START RECORDS FOR PROCESSING
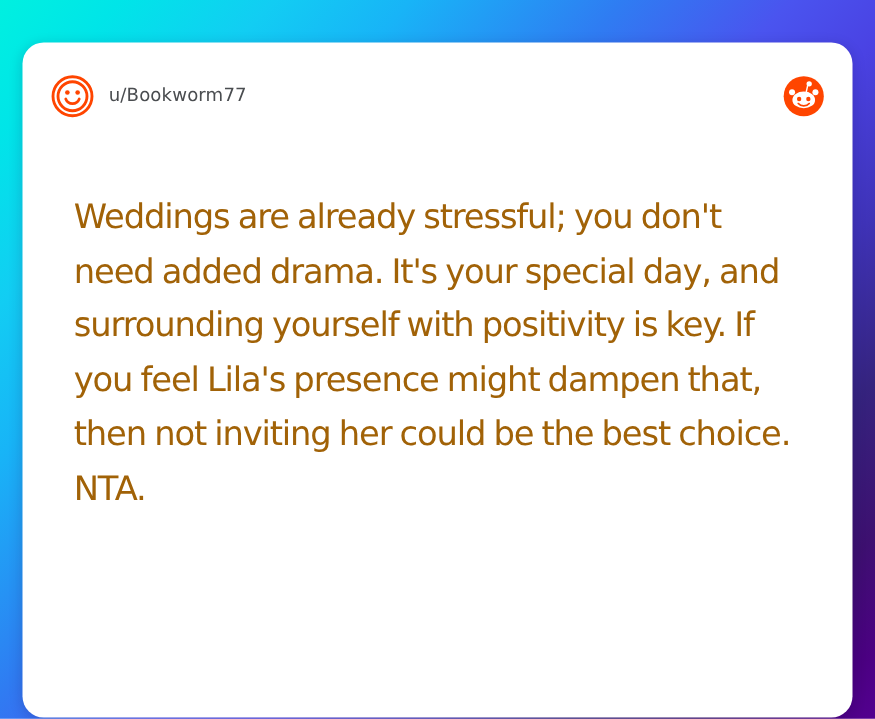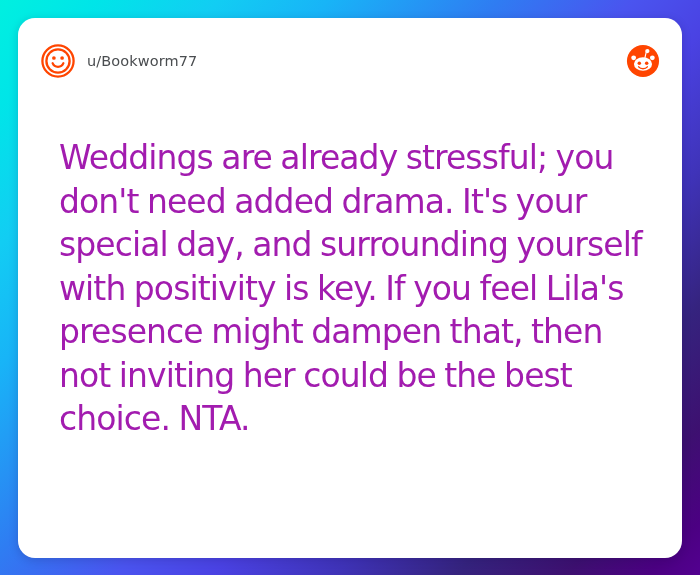--- a/index.html
+++ b/index.html
@@ -46,6 +46,7 @@
     padding: 20px 22px 0 22px;
     display: flex;
     flex-direction: column;
+    margin-top: 16px;
   }
 
   

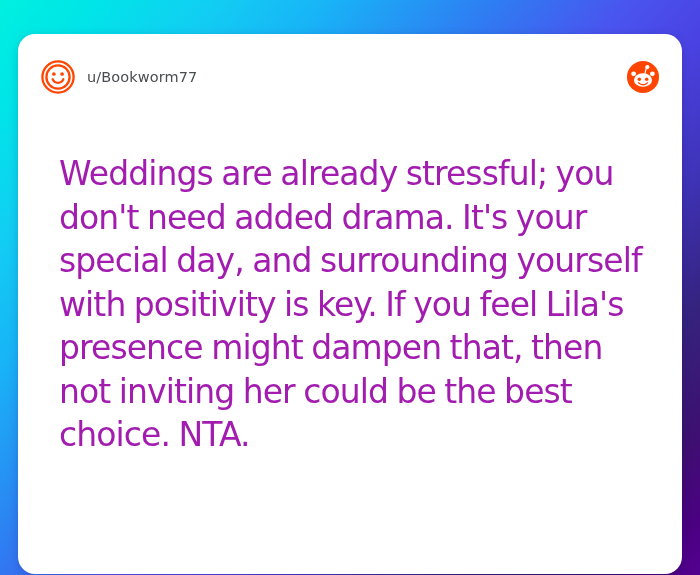--- a/index.html
+++ b/index.html
@@ -92,10 +92,10 @@
   }
   .quote-text {
     font-family: "DejaVu Sans", "Liberation Sans", sans-serif;
-    font-size: 33px;
+    font-size: 27px;
     line-height: 43.5px;
     letter-spacing: -0.9px;
-    color: #a21caf;
+    color: #a16207;
     font-weight: 400;
     margin: 0;
     word-spacing: -1.2px;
END RECORDS FOR PROCESSING
Print the records above verbatim, minus any pictures.

--- a/index.html
+++ b/index.html
@@ -46,6 +46,7 @@
     padding: 20px 22px 0 22px;
     display: flex;
     flex-direction: column;
+    margin-top: 16px;
   }
 
   

--- a/index.html
+++ b/index.html
@@ -92,10 +92,10 @@
   }
   .quote-text {
     font-family: "DejaVu Sans", "Liberation Sans", sans-serif;
-    font-size: 33px;
+    font-size: 27px;
     line-height: 43.5px;
     letter-spacing: -0.9px;
-    color: #a21caf;
+    color: #a16207;
     font-weight: 400;
     margin: 0;
     word-spacing: -1.2px;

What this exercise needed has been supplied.